* _PROBLEM DESCRIPTION_
Restating the data exactly is the whole task.
BEGIN EXERCISE DATA
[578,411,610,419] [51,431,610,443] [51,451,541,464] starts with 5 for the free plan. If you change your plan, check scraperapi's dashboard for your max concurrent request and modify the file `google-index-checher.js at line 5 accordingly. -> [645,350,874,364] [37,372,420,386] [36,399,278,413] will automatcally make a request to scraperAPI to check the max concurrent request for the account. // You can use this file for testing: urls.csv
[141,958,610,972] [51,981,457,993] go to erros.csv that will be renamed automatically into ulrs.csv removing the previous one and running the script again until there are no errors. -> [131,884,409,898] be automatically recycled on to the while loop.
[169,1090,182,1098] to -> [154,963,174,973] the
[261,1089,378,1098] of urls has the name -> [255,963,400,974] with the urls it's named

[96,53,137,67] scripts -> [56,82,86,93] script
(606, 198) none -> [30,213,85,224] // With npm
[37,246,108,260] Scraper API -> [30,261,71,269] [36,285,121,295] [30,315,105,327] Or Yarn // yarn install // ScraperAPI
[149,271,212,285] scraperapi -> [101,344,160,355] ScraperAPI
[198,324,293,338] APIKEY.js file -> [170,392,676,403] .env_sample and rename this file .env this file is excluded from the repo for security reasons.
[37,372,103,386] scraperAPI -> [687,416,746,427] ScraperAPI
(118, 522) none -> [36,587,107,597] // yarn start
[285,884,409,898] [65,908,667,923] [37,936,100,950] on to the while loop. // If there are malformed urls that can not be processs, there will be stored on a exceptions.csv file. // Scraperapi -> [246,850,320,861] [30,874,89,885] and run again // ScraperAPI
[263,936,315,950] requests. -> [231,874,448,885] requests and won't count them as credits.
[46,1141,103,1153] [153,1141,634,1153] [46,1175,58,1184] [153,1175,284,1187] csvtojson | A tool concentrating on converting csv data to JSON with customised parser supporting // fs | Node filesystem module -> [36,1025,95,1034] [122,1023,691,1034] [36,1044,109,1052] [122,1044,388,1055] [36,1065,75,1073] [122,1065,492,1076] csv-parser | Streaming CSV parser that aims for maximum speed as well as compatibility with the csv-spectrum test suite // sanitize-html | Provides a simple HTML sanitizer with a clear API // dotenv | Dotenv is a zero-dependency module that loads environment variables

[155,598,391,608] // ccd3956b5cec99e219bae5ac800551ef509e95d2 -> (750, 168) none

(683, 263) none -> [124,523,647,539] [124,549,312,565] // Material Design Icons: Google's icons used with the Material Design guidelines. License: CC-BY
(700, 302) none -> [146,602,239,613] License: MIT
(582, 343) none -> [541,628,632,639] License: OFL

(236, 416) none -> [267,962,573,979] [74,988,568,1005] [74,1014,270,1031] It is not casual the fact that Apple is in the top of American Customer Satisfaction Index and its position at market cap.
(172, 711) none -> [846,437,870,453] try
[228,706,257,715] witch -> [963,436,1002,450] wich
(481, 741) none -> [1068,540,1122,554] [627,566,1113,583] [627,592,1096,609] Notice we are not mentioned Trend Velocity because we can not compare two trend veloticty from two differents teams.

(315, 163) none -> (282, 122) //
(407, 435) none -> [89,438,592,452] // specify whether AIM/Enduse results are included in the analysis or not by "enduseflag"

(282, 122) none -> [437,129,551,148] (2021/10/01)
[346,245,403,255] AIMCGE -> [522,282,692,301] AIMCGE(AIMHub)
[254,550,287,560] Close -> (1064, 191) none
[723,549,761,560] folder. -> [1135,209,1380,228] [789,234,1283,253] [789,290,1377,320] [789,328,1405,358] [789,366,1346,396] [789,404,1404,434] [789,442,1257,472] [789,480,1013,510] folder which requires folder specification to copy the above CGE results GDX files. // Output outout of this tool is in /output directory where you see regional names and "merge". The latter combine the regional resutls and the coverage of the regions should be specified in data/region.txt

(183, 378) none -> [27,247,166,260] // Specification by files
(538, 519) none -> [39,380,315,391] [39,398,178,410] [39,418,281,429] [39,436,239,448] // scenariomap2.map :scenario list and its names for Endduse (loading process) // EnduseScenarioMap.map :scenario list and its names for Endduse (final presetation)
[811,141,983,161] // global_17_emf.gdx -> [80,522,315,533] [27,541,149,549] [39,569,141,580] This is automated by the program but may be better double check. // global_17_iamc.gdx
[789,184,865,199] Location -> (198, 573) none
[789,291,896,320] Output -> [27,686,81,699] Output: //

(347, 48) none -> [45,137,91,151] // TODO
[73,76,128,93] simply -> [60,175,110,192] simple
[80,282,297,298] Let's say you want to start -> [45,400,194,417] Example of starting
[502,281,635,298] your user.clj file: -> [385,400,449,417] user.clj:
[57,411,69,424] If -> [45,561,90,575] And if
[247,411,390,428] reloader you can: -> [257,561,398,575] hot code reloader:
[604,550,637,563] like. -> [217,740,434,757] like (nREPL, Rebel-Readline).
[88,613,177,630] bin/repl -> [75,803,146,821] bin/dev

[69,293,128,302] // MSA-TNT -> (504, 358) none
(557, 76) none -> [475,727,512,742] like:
END EXERCISE DATA
* _RESULT BELOW_
[578,411,610,419] [51,431,610,443] [51,451,541,464] starts with 5 for the free plan. If you change your plan, check scraperapi's dashboard for your max concurrent request and modify the file `google-index-checher.js at line 5 accordingly. -> [645,350,874,364] [37,372,420,386] [36,399,278,413] will automatcally make a request to scraperAPI to check the max concurrent request for the account. // You can use this file for testing: urls.csv
[141,958,610,972] [51,981,457,993] go to erros.csv that will be renamed automatically into ulrs.csv removing the previous one and running the script again until there are no errors. -> [131,884,409,898] be automatically recycled on to the while loop.
[169,1090,182,1098] to -> [154,963,174,973] the
[261,1089,378,1098] of urls has the name -> [255,963,400,974] with the urls it's named

[96,53,137,67] scripts -> [56,82,86,93] script
(606, 198) none -> [30,213,85,224] // With npm
[37,246,108,260] Scraper API -> [30,261,71,269] [36,285,121,295] [30,315,105,327] Or Yarn // yarn install // ScraperAPI
[149,271,212,285] scraperapi -> [101,344,160,355] ScraperAPI
[198,324,293,338] APIKEY.js file -> [170,392,676,403] .env_sample and rename this file .env this file is excluded from the repo for security reasons.
[37,372,103,386] scraperAPI -> [687,416,746,427] ScraperAPI
(118, 522) none -> [36,587,107,597] // yarn start
[285,884,409,898] [65,908,667,923] [37,936,100,950] on to the while loop. // If there are malformed urls that can not be processs, there will be stored on a exceptions.csv file. // Scraperapi -> [246,850,320,861] [30,874,89,885] and run again // ScraperAPI
[263,936,315,950] requests. -> [231,874,448,885] requests and won't count them as credits.
[46,1141,103,1153] [153,1141,634,1153] [46,1175,58,1184] [153,1175,284,1187] csvtojson | A tool concentrating on converting csv data to JSON with customised parser supporting // fs | Node filesystem module -> [36,1025,95,1034] [122,1023,691,1034] [36,1044,109,1052] [122,1044,388,1055] [36,1065,75,1073] [122,1065,492,1076] csv-parser | Streaming CSV parser that aims for maximum speed as well as compatibility with the csv-spectrum test suite // sanitize-html | Provides a simple HTML sanitizer with a clear API // dotenv | Dotenv is a zero-dependency module that loads environment variables

[155,598,391,608] // ccd3956b5cec99e219bae5ac800551ef509e95d2 -> (750, 168) none

(683, 263) none -> [124,523,647,539] [124,549,312,565] // Material Design Icons: Google's icons used with the Material Design guidelines. License: CC-BY
(700, 302) none -> [146,602,239,613] License: MIT
(582, 343) none -> [541,628,632,639] License: OFL

(236, 416) none -> [267,962,573,979] [74,988,568,1005] [74,1014,270,1031] It is not casual the fact that Apple is in the top of American Customer Satisfaction Index and its position at market cap.
(172, 711) none -> [846,437,870,453] try
[228,706,257,715] witch -> [963,436,1002,450] wich
(481, 741) none -> [1068,540,1122,554] [627,566,1113,583] [627,592,1096,609] Notice we are not mentioned Trend Velocity because we can not compare two trend veloticty from two differents teams.

(315, 163) none -> (282, 122) //
(407, 435) none -> [89,438,592,452] // specify whether AIM/Enduse results are included in the analysis or not by "enduseflag"

(282, 122) none -> [437,129,551,148] (2021/10/01)
[346,245,403,255] AIMCGE -> [522,282,692,301] AIMCGE(AIMHub)
[254,550,287,560] Close -> (1064, 191) none
[723,549,761,560] folder. -> [1135,209,1380,228] [789,234,1283,253] [789,290,1377,320] [789,328,1405,358] [789,366,1346,396] [789,404,1404,434] [789,442,1257,472] [789,480,1013,510] folder which requires folder specification to copy the above CGE results GDX files. // Output outout of this tool is in /output directory where you see regional names and "merge". The latter combine the regional resutls and the coverage of the regions should be specified in data/region.txt

(183, 378) none -> [27,247,166,260] // Specification by files
(538, 519) none -> [39,380,315,391] [39,398,178,410] [39,418,281,429] [39,436,239,448] // scenariomap2.map :scenario list and its names for Endduse (loading process) // EnduseScenarioMap.map :scenario list and its names for Endduse (final presetation)
[811,141,983,161] // global_17_emf.gdx -> [80,522,315,533] [27,541,149,549] [39,569,141,580] This is automated by the program but may be better double check. // global_17_iamc.gdx
[789,184,865,199] Location -> (198, 573) none
[789,291,896,320] Output -> [27,686,81,699] Output: //

(347, 48) none -> [45,137,91,151] // TODO
[73,76,128,93] simply -> [60,175,110,192] simple
[80,282,297,298] Let's say you want to start -> [45,400,194,417] Example of starting
[502,281,635,298] your user.clj file: -> [385,400,449,417] user.clj:
[57,411,69,424] If -> [45,561,90,575] And if
[247,411,390,428] reloader you can: -> [257,561,398,575] hot code reloader:
[604,550,637,563] like. -> [217,740,434,757] like (nREPL, Rebel-Readline).
[88,613,177,630] bin/repl -> [75,803,146,821] bin/dev

[69,293,128,302] // MSA-TNT -> (504, 358) none
(557, 76) none -> [475,727,512,742] like:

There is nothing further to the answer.